Modification records:
---
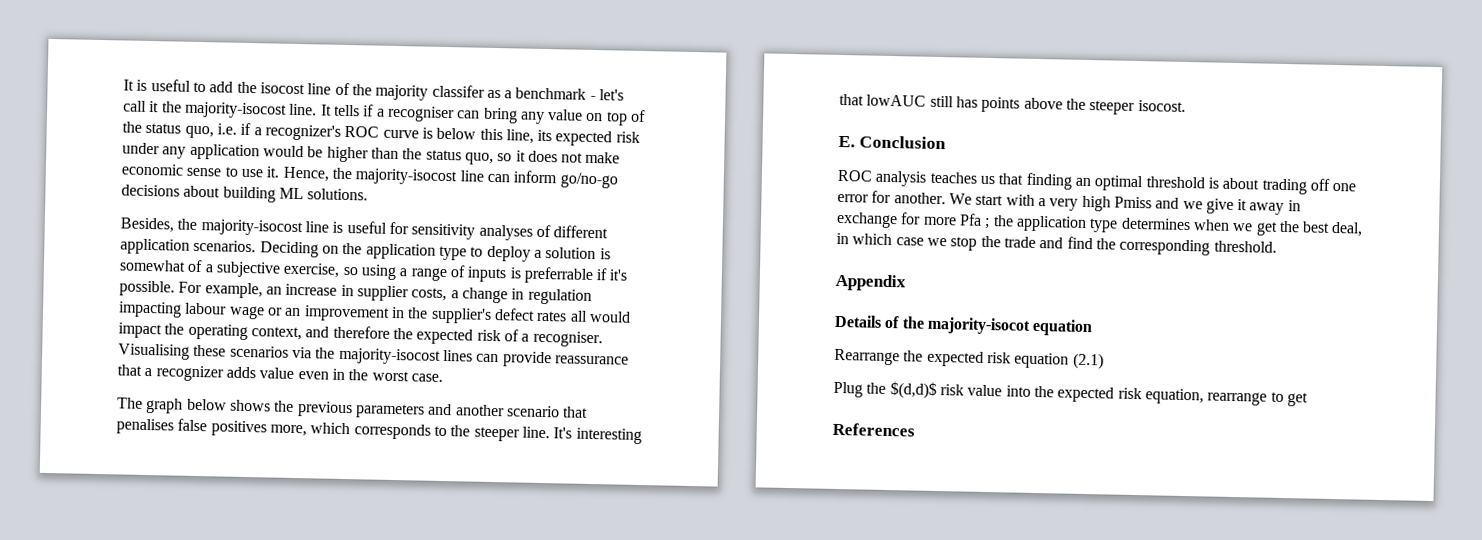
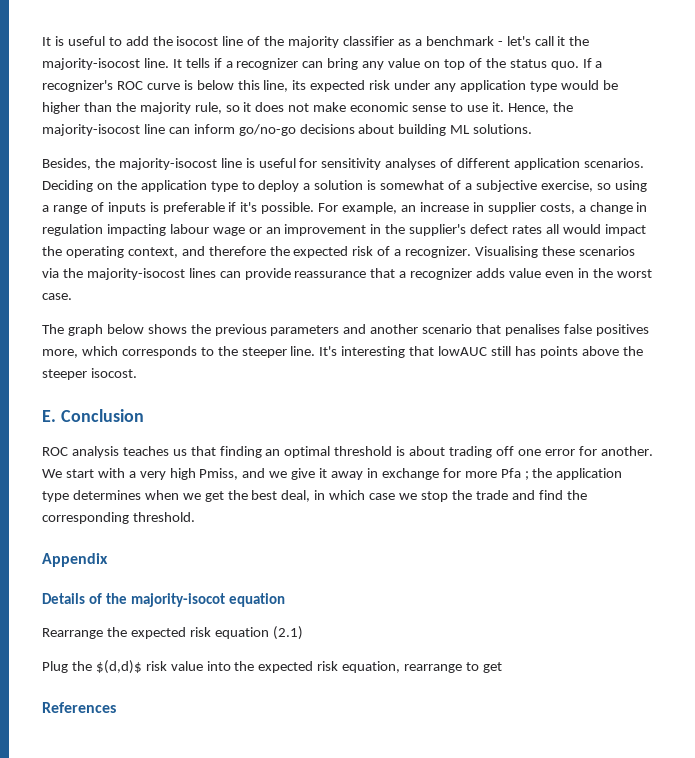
[431,84,485,98] classifer -> [343,36,395,46] classifier
[386,105,455,123] recogniser -> [236,58,299,70] recognizer
[184,122,252,139] quo, i.e. if -> [550,58,592,70] quo. If
(260, 152) none -> [529,81,557,92] type
[425,149,494,165] status quo, -> [139,102,222,114] majority rule,
[523,266,594,285] preferrable -> [162,202,225,214] preferable
[532,330,603,348] recogniser. -> [405,246,472,258] recognizer.
[1113,196,1152,209] Pmiss -> [199,468,239,480] Pmiss,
---
● **DIRECTIONS**
The answer must consist of every line above that contains the word "recognizer".

● **YOUR SOLUTION**
[386,105,455,123] recogniser -> [236,58,299,70] recognizer
[532,330,603,348] recogniser. -> [405,246,472,258] recognizer.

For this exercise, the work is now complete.